▶ [Problem to solve] Without including the pictures, copy out every line below.

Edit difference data

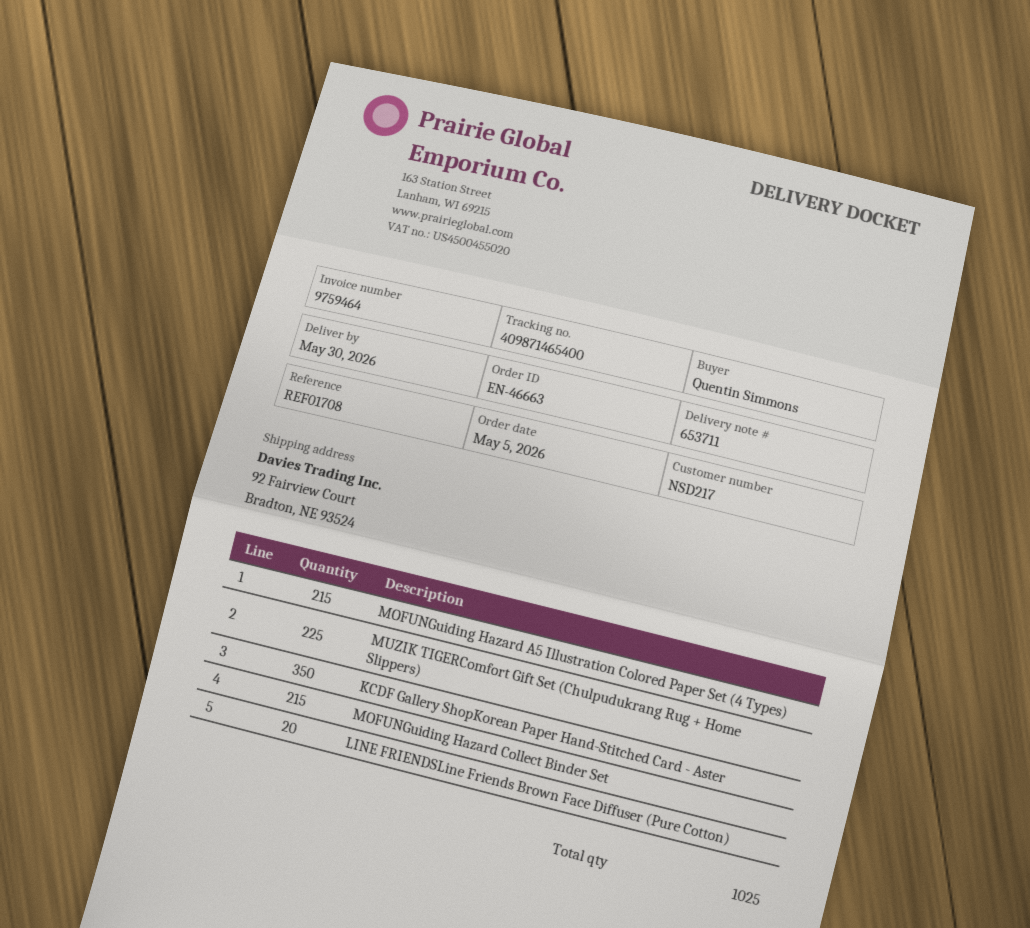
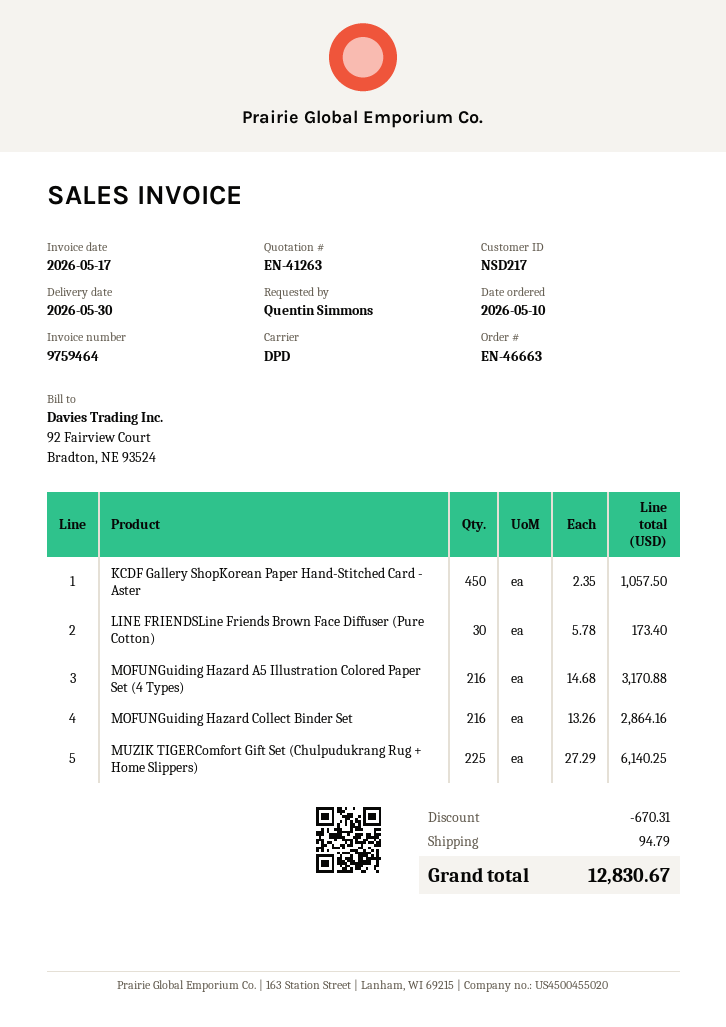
order date: 2026-05-05 -> 2026-05-10
MOFUNGuiding Hazard A5 Illustration Colored Paper Set (4 Types): 215 -> 216
KCDF Gallery ShopKorean Paper Hand-Stitched Card - Aster: 350 -> 450
MOFUNGuiding Hazard Collect Binder Set: 215 -> 216
LINE FRIENDSLine Friends Brown Face Diffuser (Pure Cotton): 20 -> 30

▶ [Output for this exercise]
order date: 2026-05-05 -> 2026-05-10
MOFUNGuiding Hazard A5 Illustration Colored Paper Set (4 Types): 215 -> 216
KCDF Gallery ShopKorean Paper Hand-Stitched Card - Aster: 350 -> 450
MOFUNGuiding Hazard Collect Binder Set: 215 -> 216
LINE FRIENDSLine Friends Brown Face Diffuser (Pure Cotton): 20 -> 30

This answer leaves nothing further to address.